# National Rail Museum - Green Bay, WI



## MrFSS (Jul 3, 2007)

While on a trip to northern Wisconsin last week, I had a chance to spend a few hours at the National Rail Museum in Green Bay. Of course, it was in the mid-90;s that day before the cold front came through and lower the temps into the 60's and 70's the rest of the week. Some exhibits are inside and some out and the inside was cooled very nicely. Outside in the big shed, it was hot and very dark. No light except what came in through the open ends.

The admission price was reasonable and included a ride on a short train around the perimeter of the park, twice.

This is the engine they used for the ride.







We rode in this old car with the windows open.






There was a nice Northwestern bi-level commuter car in front of us, but that was for use when they had large crowds, they said.

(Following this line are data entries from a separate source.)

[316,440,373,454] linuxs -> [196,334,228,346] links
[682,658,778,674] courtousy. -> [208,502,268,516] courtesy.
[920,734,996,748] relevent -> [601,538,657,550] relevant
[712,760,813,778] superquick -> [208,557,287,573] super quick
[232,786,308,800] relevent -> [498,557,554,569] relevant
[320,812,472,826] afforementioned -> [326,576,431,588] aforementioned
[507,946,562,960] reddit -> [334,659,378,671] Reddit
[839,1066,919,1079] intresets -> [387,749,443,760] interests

One of the inside rooms had a large collection of drum heads from some of the great trains of the past.






And, this one.






The large inside area had some nice equipment, such as Eisenhower's WWII train.






And, a Big Boy in very good condition.






Here is Eric's (GG-1) favorite engine!






In one of the outside sheds the nicest train set was this Aerotrain that had belonged to the Rock Island Line.

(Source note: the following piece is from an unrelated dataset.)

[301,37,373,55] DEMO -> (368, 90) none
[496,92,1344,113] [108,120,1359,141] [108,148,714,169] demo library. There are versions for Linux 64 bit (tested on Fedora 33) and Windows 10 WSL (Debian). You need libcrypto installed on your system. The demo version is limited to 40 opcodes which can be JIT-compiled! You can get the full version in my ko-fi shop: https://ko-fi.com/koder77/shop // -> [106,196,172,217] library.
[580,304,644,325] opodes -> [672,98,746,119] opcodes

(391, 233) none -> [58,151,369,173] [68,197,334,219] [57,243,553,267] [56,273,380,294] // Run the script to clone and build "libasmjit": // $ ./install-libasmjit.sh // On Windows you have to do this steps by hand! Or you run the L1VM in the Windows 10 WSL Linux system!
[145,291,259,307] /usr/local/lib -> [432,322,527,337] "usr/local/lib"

This one needed some work, but has promise to be a good looking engine set.






It took us about three hours to see everything. Some areas it was very difficult to get a decent picture. The lighting and space constraints made it difficult.

They have a nice gift shop with many books and prints of trains from days gone by.

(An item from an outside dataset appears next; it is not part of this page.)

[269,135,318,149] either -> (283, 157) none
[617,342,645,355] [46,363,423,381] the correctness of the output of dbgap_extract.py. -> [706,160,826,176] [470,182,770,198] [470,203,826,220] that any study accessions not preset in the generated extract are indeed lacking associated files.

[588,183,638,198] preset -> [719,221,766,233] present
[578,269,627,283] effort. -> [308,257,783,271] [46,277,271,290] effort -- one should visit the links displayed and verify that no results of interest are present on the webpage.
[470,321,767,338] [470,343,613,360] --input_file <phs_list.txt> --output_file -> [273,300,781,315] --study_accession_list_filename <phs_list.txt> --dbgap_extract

If you are interested, all the pictures I took can be seen *HERE*. There are a lot of them!


----------



## AmtrakWPK (Jul 3, 2007)

Thanks, Tom!! Nice Pix!!! They really have quite an assortment of rolling stock there...


----------



## GG-1 (Jul 4, 2007)

Mahalo Tom


----------



## dan72 (Jul 7, 2007)

Great Pics!

I visited there in June of 2001. Unfortunately, the shed that had the Big Boy and GG-1 was under construction/renovation at the time and was not able to see those pieces of equipment.

Did you happen to notice a Milwaukee Road E unit on display? When I was there, it was sitting in the yard and quite a mess. I have always wondered if they were able to restore it.

Dan


----------



## MrFSS (Jul 8, 2007)

dan72 said:


> Great Pics!
> I visited there in June of 2001. Unfortunately, the shed that had the Big Boy and GG-1 was under construction/renovation at the time and was not able to see those pieces of equipment.
> 
> Did you happen to notice a Milwaukee Road E unit on display? When I was there, it was sitting in the yard and quite a mess. I have always wondered if they were able to restore it.
> ...


Nope - didn't see that one. Only Milwuakee Road I saw was an old Alco Switch Enigine.


----------



## wintersummer (Jul 9, 2007)

MrFSS - I loved your photos! You've given us another place to put on our must-visit list!


----------



## MrFSS (Jul 9, 2007)

wintersummer said:


> MrFSS - I loved your photos! You've given us another place to put on our must-visit list!


Here are a couple of other places you would enjoy, then.
*California Rail Museum in Sacramento*

*Indiana Rail Museum*

And, the really big one is in Union, IL., NW of Chicago. I'll be there in late August.


----------



## wintersummer (Jul 9, 2007)

Thanks for the suggestions. We went to the Sacramento Museum last year. We didn't even know it was there until we were in Sacramento. The original plan was to visit the museum for about 2 hours. We ended up being there 7 hours! It was wonderful.


----------